## Aim of the task
Please say how many lines of the entries below contain the word "Guatemala", and leave out everything else.

## Records for this task

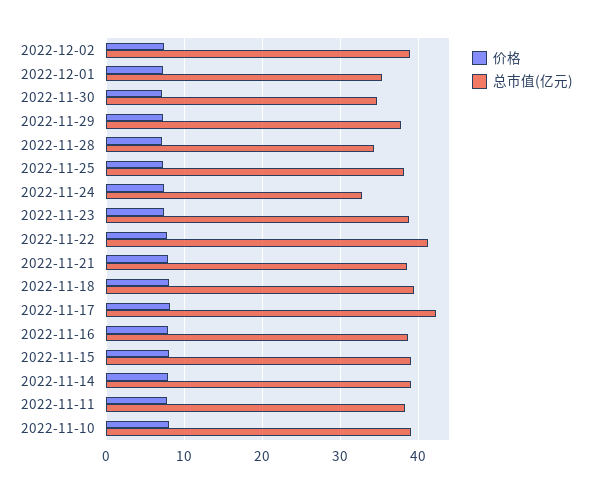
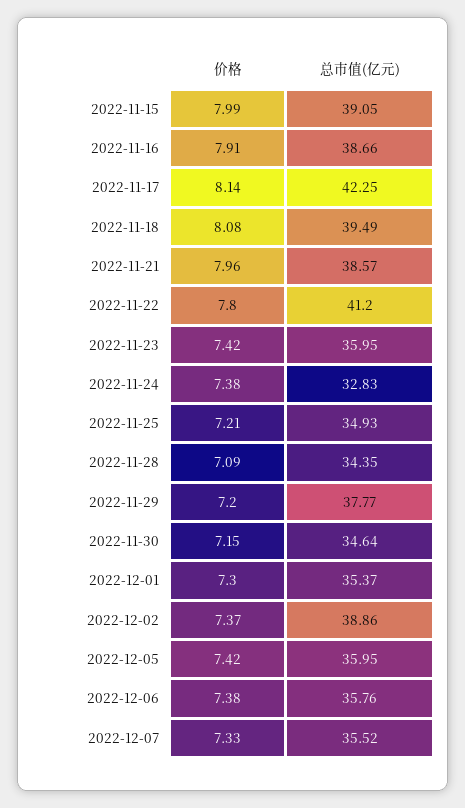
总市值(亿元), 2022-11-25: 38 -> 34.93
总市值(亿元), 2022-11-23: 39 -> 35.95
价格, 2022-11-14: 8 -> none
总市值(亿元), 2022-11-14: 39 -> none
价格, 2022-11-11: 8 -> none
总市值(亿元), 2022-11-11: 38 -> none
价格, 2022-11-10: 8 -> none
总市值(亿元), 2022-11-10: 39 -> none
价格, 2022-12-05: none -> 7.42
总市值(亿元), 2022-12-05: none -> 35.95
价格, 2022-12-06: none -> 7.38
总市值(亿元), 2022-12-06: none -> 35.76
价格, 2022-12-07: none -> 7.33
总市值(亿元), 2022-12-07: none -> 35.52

...

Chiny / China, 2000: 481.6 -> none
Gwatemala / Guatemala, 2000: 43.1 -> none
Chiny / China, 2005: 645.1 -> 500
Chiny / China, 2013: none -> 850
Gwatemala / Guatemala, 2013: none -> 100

## Exercise output
2